Unguento dermatologico in barattolo

€ 38.0

Farmaco generico

Classe C

Principio attivoIodio/potassio ioduro
GruppoAntisettici e disinfettanti
ATCD08AG03 - Iodio
RicettaSop - non richiesta
SSNNon concedibile
ProduttoreNew.fa.dem. srl
ConservazioneVedere paragrafo 6.4
GlutineNon contiene glutine    
LattosioNon contiene lattosio   
Codice AICA031262102

Indicazioni - Posologia - Controindicazioni - Avvertenze e precauzioni - Interazioni - Gravidanza e allattamento - Effetti indesiderati - Conservazione

Indicazioni

Disinfezione della cute integra.

Posologia

Applicare un sottile strato di unguento sulla parte da trattare.

Controindicazioni

Ipersensibilità ai principi attivi o ad uno qualsiasi degli eccipienti. Generalmente controindicato in gravidanza (vedere paragrafo 4.6).

Avvertenze e precauzioni

Non ingerire. Per esclusivo uso esterno. Per evitare l’assorbimento eccessivo di iodio, non coprire con bendaggi occlusive l’area della cute trattata. L’applicazione prolungata può provocare irritazione e causticazione della superficie trattata, pertanto il medicinale non dovrebbe essere utilizzato frequentemente. Poiché lo iodio e i suoi sali ioduri possono alterare la funzione della ghiandola tiroide, si raccomanda cautela quando si usa il medicinale nei pazienti di età superiore ai 45 anni o con gozzo. Inoltre, potrebbero risultare alterati gli esiti dei test di funzionalità tiroidea. I neonati prematuri trattati con applicazioni locali di iodio possono mostrare alterazioni dei risultati dei test di funzionalità della tiroide. Informazioni importanti su alcuni eccipienti: nessuna in particolare.

Interazioni

Se entra in contatto con l’acetone, lo iodio elementare forma un composto pungente irritante.

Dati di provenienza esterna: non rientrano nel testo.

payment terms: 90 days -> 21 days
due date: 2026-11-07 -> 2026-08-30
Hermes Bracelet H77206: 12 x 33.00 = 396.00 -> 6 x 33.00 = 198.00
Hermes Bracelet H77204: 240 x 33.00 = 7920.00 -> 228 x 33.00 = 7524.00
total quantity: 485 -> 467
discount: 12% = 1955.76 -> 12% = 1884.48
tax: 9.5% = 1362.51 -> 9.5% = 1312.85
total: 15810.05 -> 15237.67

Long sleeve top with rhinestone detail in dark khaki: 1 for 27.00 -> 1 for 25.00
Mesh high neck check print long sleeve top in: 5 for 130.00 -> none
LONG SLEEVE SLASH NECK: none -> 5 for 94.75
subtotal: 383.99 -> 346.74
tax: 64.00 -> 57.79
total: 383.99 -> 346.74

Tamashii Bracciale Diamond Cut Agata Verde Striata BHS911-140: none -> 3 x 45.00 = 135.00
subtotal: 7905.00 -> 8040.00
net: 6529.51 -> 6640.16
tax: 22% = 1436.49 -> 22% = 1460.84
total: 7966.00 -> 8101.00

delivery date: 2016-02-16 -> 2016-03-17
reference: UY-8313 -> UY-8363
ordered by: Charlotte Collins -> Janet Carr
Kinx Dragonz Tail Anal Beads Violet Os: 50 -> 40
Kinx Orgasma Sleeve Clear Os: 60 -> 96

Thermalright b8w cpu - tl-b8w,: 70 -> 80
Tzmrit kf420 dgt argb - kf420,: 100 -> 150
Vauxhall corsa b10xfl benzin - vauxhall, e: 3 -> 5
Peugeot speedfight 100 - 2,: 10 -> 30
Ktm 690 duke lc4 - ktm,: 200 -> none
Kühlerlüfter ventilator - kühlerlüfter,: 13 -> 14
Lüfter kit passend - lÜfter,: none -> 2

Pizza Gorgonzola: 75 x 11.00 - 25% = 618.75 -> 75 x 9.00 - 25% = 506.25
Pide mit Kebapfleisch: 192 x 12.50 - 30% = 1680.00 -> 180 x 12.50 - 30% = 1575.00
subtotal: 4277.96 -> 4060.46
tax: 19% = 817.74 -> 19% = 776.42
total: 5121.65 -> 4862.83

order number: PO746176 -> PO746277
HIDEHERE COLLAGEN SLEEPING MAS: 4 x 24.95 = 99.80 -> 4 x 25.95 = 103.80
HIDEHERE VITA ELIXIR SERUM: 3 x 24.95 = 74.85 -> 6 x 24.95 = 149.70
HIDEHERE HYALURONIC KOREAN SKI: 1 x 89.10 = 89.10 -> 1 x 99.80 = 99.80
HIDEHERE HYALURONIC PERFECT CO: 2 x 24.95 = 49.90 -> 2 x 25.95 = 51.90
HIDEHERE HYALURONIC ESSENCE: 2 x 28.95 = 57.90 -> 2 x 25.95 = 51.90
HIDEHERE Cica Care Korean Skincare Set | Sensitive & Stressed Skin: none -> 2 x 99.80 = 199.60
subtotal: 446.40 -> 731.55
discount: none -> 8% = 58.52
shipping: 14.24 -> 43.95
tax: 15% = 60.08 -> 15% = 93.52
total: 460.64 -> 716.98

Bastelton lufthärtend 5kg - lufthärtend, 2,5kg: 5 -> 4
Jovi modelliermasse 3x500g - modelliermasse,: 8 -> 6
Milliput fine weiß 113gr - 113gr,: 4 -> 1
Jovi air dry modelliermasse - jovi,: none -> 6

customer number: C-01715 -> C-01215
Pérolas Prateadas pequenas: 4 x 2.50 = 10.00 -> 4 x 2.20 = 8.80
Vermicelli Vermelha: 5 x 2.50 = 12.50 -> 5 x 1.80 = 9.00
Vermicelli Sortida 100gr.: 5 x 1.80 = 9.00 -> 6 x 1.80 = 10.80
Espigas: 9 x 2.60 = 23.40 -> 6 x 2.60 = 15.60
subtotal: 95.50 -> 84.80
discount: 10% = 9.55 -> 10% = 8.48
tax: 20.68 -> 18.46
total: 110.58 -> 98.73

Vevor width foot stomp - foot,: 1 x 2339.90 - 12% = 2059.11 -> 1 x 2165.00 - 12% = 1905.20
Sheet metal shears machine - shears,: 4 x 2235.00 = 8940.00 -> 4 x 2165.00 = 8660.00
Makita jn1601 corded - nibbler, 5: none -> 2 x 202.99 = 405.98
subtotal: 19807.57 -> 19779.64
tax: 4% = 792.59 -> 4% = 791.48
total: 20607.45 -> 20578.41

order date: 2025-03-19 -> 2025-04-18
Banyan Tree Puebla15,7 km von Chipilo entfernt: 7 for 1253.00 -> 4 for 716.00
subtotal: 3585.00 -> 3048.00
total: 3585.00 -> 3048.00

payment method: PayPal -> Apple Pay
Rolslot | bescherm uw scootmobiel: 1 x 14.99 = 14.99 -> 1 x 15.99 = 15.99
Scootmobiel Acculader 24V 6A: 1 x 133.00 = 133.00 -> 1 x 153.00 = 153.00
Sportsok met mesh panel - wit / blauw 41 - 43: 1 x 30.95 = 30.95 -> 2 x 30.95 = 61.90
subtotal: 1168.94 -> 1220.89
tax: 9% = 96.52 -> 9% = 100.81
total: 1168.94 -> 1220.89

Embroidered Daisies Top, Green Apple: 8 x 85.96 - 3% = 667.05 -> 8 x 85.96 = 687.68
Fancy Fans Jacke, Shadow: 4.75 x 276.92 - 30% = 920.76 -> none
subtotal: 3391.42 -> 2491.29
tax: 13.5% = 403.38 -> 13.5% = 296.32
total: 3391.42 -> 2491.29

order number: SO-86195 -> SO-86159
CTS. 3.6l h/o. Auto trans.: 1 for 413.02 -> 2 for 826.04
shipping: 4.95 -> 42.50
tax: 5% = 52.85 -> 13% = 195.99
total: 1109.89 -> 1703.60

Nel valutare le interazioni con altri farmaci occorre tenere in considerazione i possibili effetti sistemici di iodio, sebbene quando somministrato per via topica nelle modalità consigliate esso venga assorbito solo in piccole quantità. Gli effetti di iodio e ioduri sulla tiroide possono essere alterati da altri composti tra cui amiodarone e litio.

Effetti indesiderati

Di seguito sono riportati gli effetti indesiderati, organizzati secondo la classificazione sistemica organica MedDRA. Non sono disponibili dati sufficienti per stabilire la frequenza dei singoli effetti elencati. Disturbi del sistema immunitario Iodio e ioduri, anche quando applicati localmente in accordo alle modalità previste, possono provocare reazioni di ipersensibilità che includono orticaria, angioedema, emorragie cutanee o porpora, febbre, artralgia, linfadenopatia e eosinofilia. Patologie della cute e del tessuto sottocutaneo L’inalazione di vapori di iodio è molto irritante per le mucose. Lo iodio, quando somministrato localmente nelle modalità consigliate, viene assorbito solo in piccole quantità con minimi effetti sistemici. Di seguito vengono comunque elencate le reazioni avverse dovute ad effetti sistemici del farmaco, che si potrebbero manifestare in casi di assorbimento anomalo (usi abbondanti, prolungati o con occlusione della zona della cute trattata). Patologie endocrine Iodio e ioduri hanno effetti variabili sulla tiroide a possono provocare gozzo e ipotiroidismo, così come ipertiroidismo (morbo di Basedow). Gozzo e ipotiroidismo possono manifestarsi che nei neonati esposti a ioduri in gravidanza. Disturbi psichiatrici Depressione, insonnia. Patologie del sistema nervoso Mal di testa. Patologie gastrointestinali Nausea, vomito, diarrea. Patologie della cute e del tessuto sottocutaneo Eruzioni acneiformi, iododerma. Patologie dell’apparato riproduttivo e della mammella Impotenza. Traumatismo, avvelenamento e complicazioni da procedura L’uso prolungato può provocare una serie di effetti avversi chiamati nel loro complesso "iodismo", alcuni dei quali possono essere dovuti ad ipersensibilità. Questi effetti avversi includono sapore metallico, aumento della salivazione, bruciore e dolore alla bocca; possono manifestarsi anche rinite acuta, sindrome simil–coriza, gonfiore e infiammazione della gola, irritazione e gonfiore agli occhi e aumento della lacrimazione. Si possono sviluppare edema polmonare, dispnea e bronchite.

Gravidanza e allattamento

Lo iodio è assorbito solo lievemente quando utilizzato nelle modalità previste. Lo iodio che raggiunge la circolazione sistemica attraversa la placenta. Un eccesso di iodio è dannoso per il feto: l’uso di potassio ioduro e altri sali ioduri durante la gravidanza sono stati associati a gozzo, ipotiroidismo, problemi respiratori, cuore ingrossato, compressione della trachea e morte neonatale. Gli ioduri, anche quando applicati localmente sono generalmente da evitare in gravidanza.

Conservazione

Conservare ad una temperatura non superiore ai 30° C. Tenere il contenitore ben chiuso e al riparo dalla luce e dal calore. Conservare nella confezione originale (materiale resistente allo iodio) per riparare il medicinale dalla luce e dal calore diretto.

About

Creato da Giuseppe Pipero.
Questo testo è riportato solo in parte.